Styling asistanı: İrem Sönmezer

Mekan için Radisson Blu Mount Erciyes'e teşekkür ederiz.



Modellikte, 25 yıl gibi uzun ve başarılı bir kariyer, öyle kolay kolay herkese nasip olmaz; çalışkanlık, azim, güç, istikrar ve çok daha fazlasını gerektirir. Hal böyleyken, Tülin Şahin’in disiplinli ve mükemmeliyetçi bakış açılarına da bakınca, kariyerinde çeyrek asrı başarılarla devirmiş olmasının hiç de tesadüf olmadığı anlaşılıyor. Kariyer hikayesine baktığımızda hayatının her döneminde hep kendi ayakları üzerinde duran çok güçlü bir Tülin var. Hep çalışan hep üreten... “Başka türlüsünü bilmiyorum” diyor konu iş olunca, ele aldığı her işi olması gerekenin üzerinde bir çabayla hayata geçiriyor. 15 yaşında Danimarka’da ‘Supermodel of Denmark’ yarışmasında birinci oluyor ve aslına bakarsanız bu, tamamen tesadüfer zinciri ile gelişiyor. Hemen akabinde ise model olarak dünyanın dört bir yanında en iyi ajanslara kayıt oluyor ve hikaye başlıyor. Tülin Şahin ile Radisson Blu Hotel Mount Erciyes’te bir araya geldik; zirveye çıkıp -17 derece soğukta özel anlarla dolu bir fotoğraf çekimi gerçekleştirip, kariyer yolculuğunun ve özel hayatının en derinlerine indik. 



Yeni yıl, yeni umutlar yeşertir herkesin içinde, sizin için nasıl başladı bu yıl? Yeni başlangıçlar size neler hissettirir?

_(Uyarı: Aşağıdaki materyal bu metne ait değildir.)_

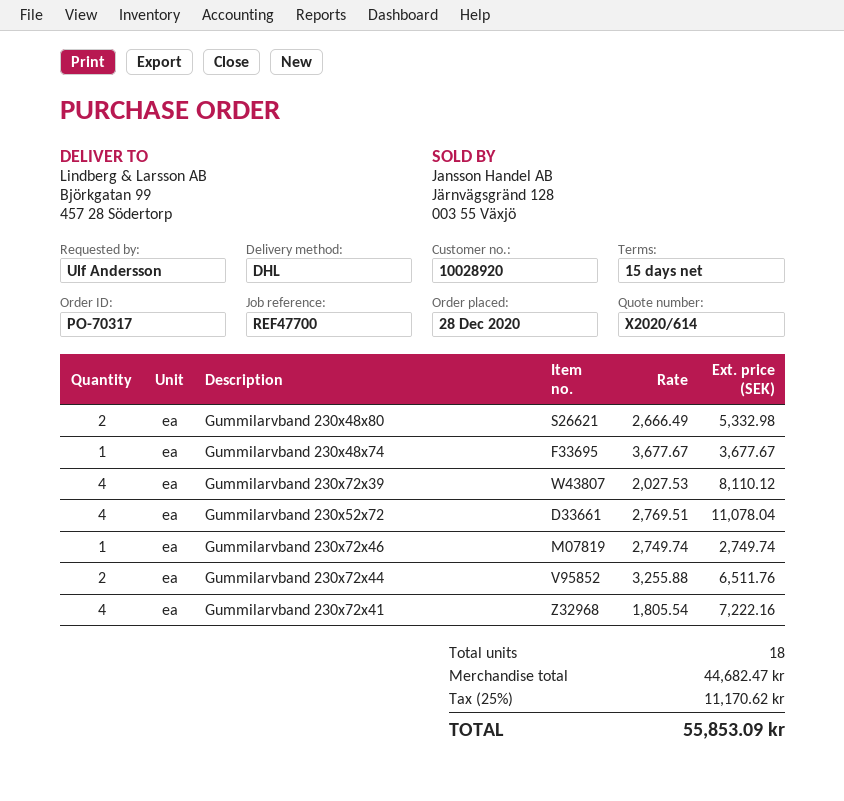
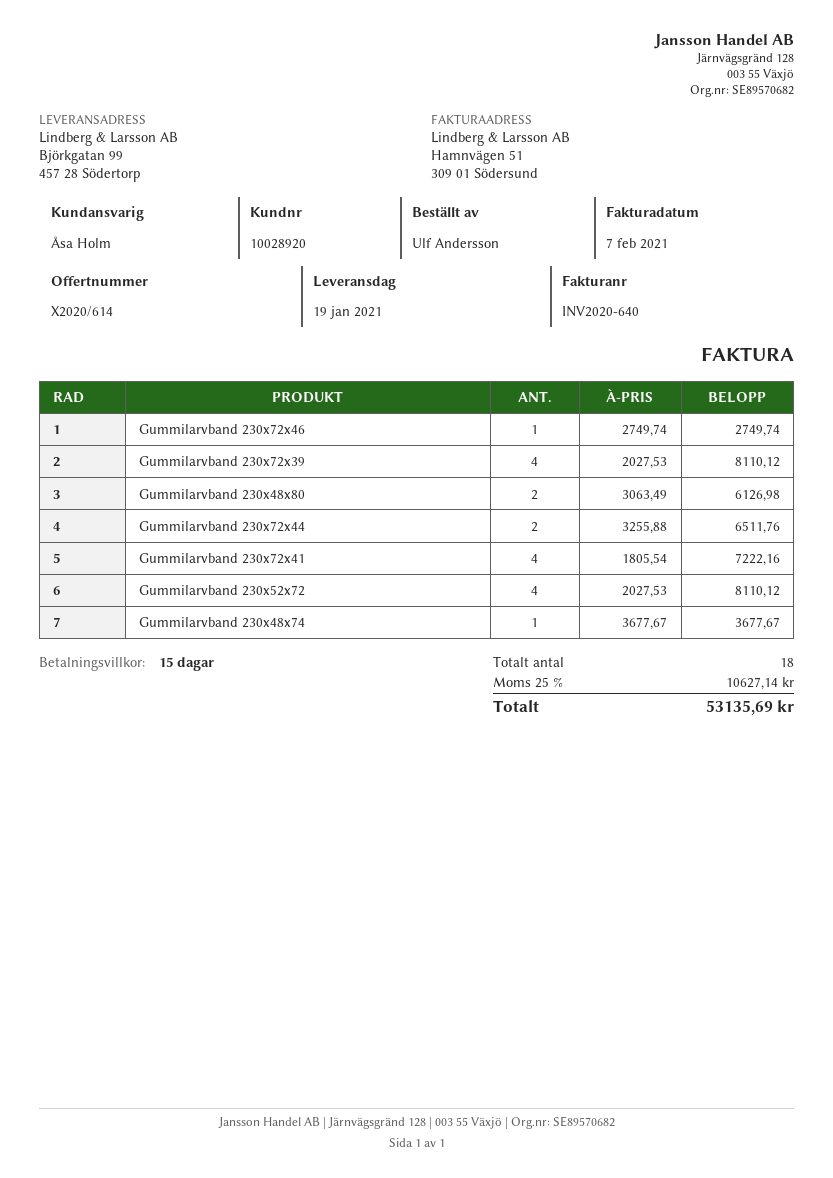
Gummilarvband 230x48x80: 2 x 2666.49 = 5332.98 -> 2 x 3063.49 = 6126.98
Gummilarvband 230x52x72: 4 x 2769.51 = 11078.04 -> 4 x 2027.53 = 8110.12
tax: 25% = 11170.62 -> 25% = 10627.14
total: 55853.09 -> 53135.69

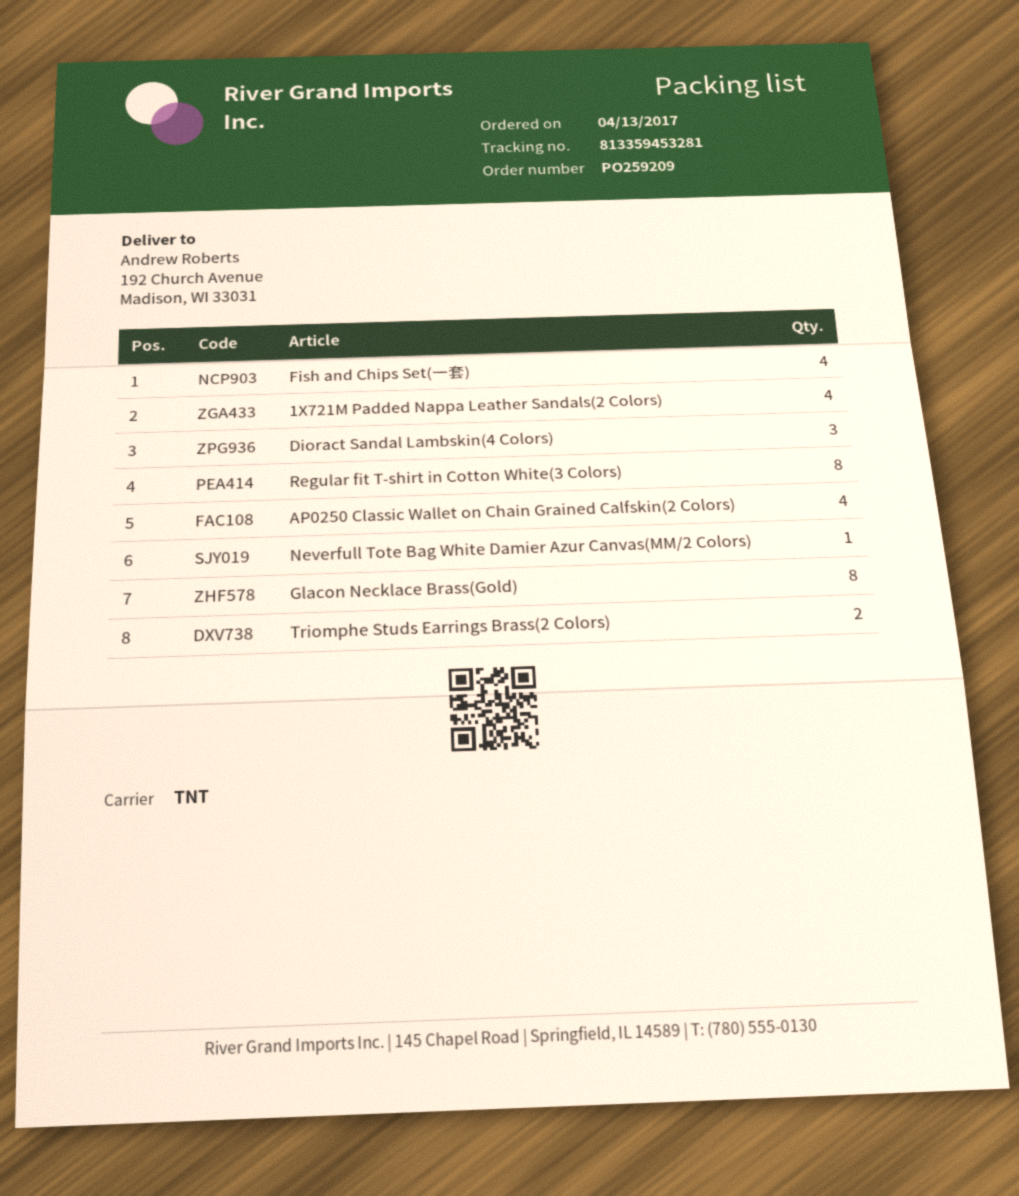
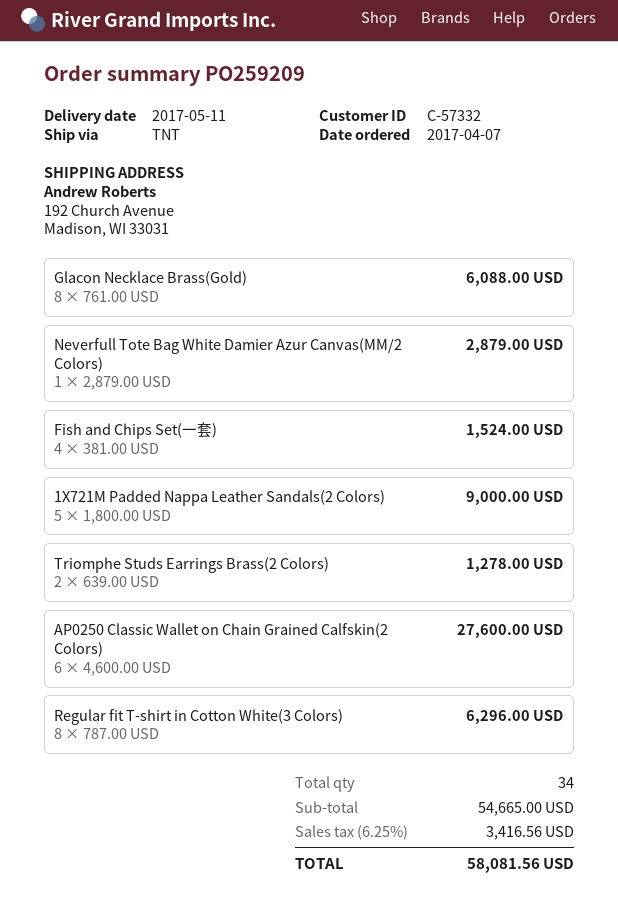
order date: 2017-04-13 -> 2017-04-07
1X721M Padded Nappa Leather Sandals(2 Colors): 4 -> 5
Dioract Sandal Lambskin(4 Colors): 3 -> none
AP0250 Classic Wallet on Chain Grained Calfskin(2 Colors): 4 -> 6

Yılın ilk kapak çekimi sizinle oldu, çok da güzel oldu. Yeni yıl zirvede başladı ve herhalde daha güzel bir başlangıç olamazdı. Üstelik bu yıl modellik kariyerimde 25. yılmı kutluyorum, bu konuda da harika bir başlangıç oldu. Çekim ve dergi ekibi ile güzel, enerjik, tatlı ve uyumlu ama bir o kadar da zor bir çekim gerçekleştirdik çünkü hava çok soğuktu fakat yine de her şey çok keyif[iydi. Yeni yıl herkes için bir umuttur. 365 sayfalık bembeyaz sayfaları en iyi şekilde doldurmaktır. Ama son yıllarda görüyoruz ki, her şeyin başı sağlık, gerisi ise zaten geliyor. Diğer sorunuza gelecek olursak; yeniliğe karşı açık mıyım? Hem evet hem hayır diyebilirim bunun için çünkü konunun ne olduğuna bağlı. 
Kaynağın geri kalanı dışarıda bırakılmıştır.